A screenshot comparing an actual screen of faces from the “Wanted!” minigame on the left, and a mocked version generating using my Matplotlib-based function on the right. Despite a small difference in the size of the faces (the right image has slightly larger faces), they look nearly identical.

To train the most robust model possible, I tried to spice up these images through various little tricks and hacks. The most notable of these include the following:

I wanted characters’ faces to be plotted on top of one another, like the original game, but not such that one character’s face is plotted directly on top of another character’s face, as it wouldn’t be fair to require a model (or a human, no less) to have X-ray vision.
To avoid this, I set up a “proximity threshold” that set a pixel limit of how close one character can be to another. I manipulated this value to be quite a bit tighter than the original game allows, but not too tight that I couldn’t tell which character was plotted.
Matplotlib, by default, will do the logical thing and save the image such that no face is cut off. However, in the original game, characters are sometimes plotted on the edges of the screen so that only part of their face is visible to the player. I didn’t want my object detection algorithm to only detect characters who are fully on the screen, so when saving the image to disk, I chose a random amount of the image’s border to cut off completely. This produced images in which a character may be on the edge of the border with only part of their face showing. Neat!
If we change the size of the DS emulator window to be larger or smaller, the sizes of the faces change. If I kept every face in the training data the same size, the object detection model failed to detect faces that were even a slightly different size. To combat this, I chose a random amount to “zoom” into the characters' faces when generating the plots. This led to a training dataset with characters’ faces in a variety of sizes.

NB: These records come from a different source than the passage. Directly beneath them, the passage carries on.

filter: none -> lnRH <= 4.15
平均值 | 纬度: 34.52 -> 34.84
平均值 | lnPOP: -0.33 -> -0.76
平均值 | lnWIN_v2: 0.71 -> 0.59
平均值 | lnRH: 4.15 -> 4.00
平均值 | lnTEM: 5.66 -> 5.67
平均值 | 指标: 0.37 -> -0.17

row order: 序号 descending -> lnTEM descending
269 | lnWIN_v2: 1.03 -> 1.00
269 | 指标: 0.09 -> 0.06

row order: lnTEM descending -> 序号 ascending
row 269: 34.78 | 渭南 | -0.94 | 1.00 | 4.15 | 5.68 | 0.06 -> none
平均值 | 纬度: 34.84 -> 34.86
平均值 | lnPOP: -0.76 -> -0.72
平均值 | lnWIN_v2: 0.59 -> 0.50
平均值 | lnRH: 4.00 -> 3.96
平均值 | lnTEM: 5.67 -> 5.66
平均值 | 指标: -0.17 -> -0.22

The following image shows the “large” character face setting:

A Matplotlib-generated mockup of a “Wanted!” minigame showing the characters faces much larger than we have seen thus far, this time with a 3x zoom applied on the original sprite size. — This is 3x the zoom of the original sprite. Hence it looks so… blocky.

My computer could only generate about 15,000 images before the kernel crashed, so our final dataset size is a hearty 15,000 images. By my rough estimates, it would have taken me about 11 weeks to hand-label a dataset of this size, so my Matplotlib efforts were well worth it!

Training a Model

The YOLOv5 repository has a handful of pretrained models you can fine-tune, each with a different size and performance. I wanted to keep latency down as much as possible while still having decent enough performance, and after a bit of experimentation, I found that the YOLOv5s (small) model worked.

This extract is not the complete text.